- _Exercise directions_:
Within the entries below, the lines from the one with "- Restricts iframe priviledges" through the one with "- No Inline JavaScript or onclick used" are to be set down exactly, both ends kept.

- _Data for processing_:
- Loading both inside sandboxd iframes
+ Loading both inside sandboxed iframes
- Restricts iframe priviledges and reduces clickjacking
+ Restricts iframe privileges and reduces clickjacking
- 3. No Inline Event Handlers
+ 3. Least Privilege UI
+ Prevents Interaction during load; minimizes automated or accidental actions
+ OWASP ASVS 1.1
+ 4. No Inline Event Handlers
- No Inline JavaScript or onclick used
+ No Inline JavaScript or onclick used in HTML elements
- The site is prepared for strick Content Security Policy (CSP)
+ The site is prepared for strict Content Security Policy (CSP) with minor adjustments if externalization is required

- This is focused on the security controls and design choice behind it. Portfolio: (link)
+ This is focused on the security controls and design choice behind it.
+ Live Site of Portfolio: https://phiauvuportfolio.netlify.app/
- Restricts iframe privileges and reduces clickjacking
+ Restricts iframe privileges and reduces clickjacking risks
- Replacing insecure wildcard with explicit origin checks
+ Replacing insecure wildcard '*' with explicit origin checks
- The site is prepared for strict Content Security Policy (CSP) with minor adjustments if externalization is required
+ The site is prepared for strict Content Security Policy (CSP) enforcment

* * *

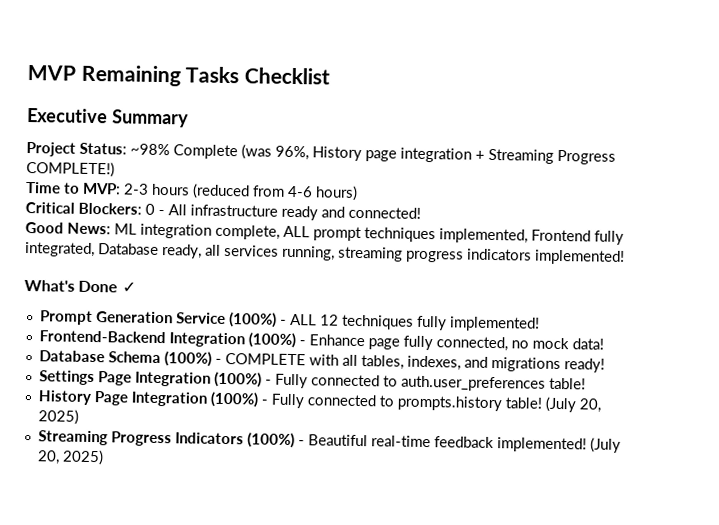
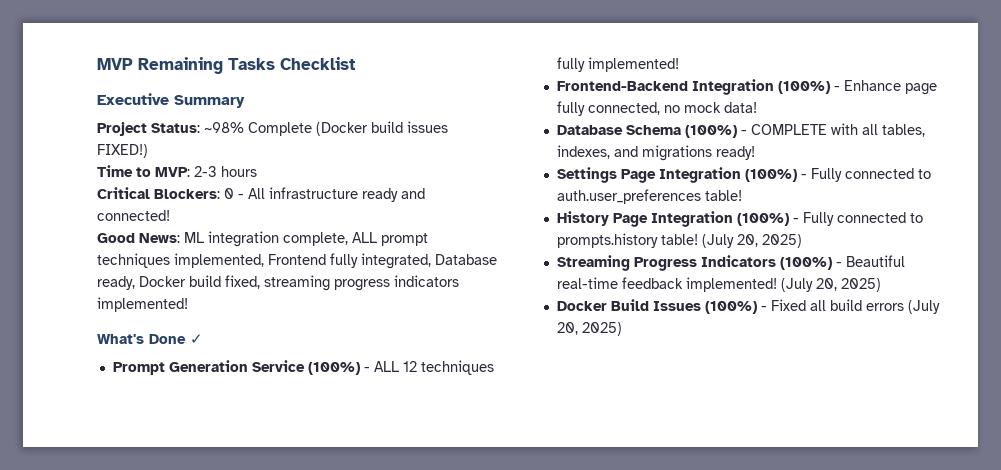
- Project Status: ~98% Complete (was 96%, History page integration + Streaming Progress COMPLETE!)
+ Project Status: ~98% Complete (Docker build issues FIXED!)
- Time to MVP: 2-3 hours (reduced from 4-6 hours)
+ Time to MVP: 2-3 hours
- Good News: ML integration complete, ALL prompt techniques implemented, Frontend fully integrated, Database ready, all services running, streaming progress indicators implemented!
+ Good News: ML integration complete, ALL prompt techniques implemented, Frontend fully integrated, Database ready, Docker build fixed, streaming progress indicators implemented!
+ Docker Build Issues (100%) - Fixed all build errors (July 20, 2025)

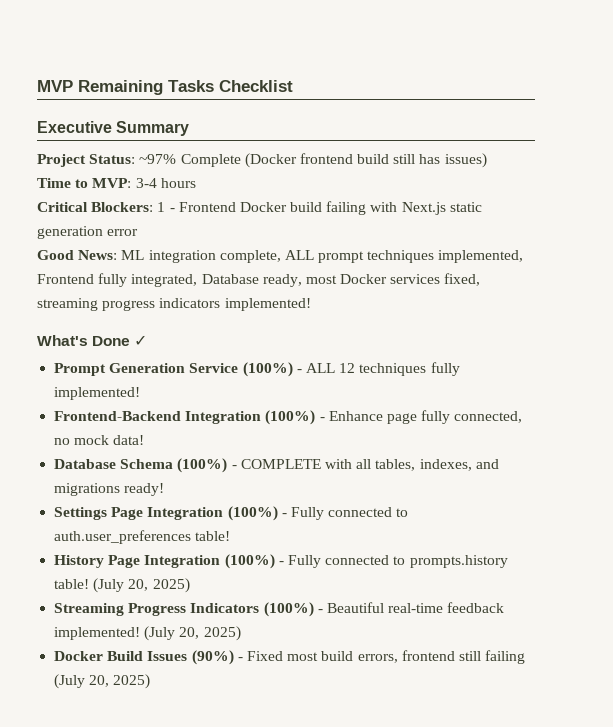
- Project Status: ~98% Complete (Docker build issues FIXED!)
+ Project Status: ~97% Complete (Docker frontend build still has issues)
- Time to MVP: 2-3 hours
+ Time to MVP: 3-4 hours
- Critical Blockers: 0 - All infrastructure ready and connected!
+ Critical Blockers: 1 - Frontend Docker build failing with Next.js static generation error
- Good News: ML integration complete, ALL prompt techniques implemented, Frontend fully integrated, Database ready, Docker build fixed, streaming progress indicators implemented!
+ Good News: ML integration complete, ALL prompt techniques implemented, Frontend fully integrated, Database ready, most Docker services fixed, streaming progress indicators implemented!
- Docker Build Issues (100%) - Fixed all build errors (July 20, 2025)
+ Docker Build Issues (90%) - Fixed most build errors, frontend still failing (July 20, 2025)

- _Exercise output_:
- Restricts iframe priviledges and reduces clickjacking
+ Restricts iframe privileges and reduces clickjacking
- 3. No Inline Event Handlers
+ 3. Least Privilege UI
+ Prevents Interaction during load; minimizes automated or accidental actions
+ OWASP ASVS 1.1
+ 4. No Inline Event Handlers
- No Inline JavaScript or onclick used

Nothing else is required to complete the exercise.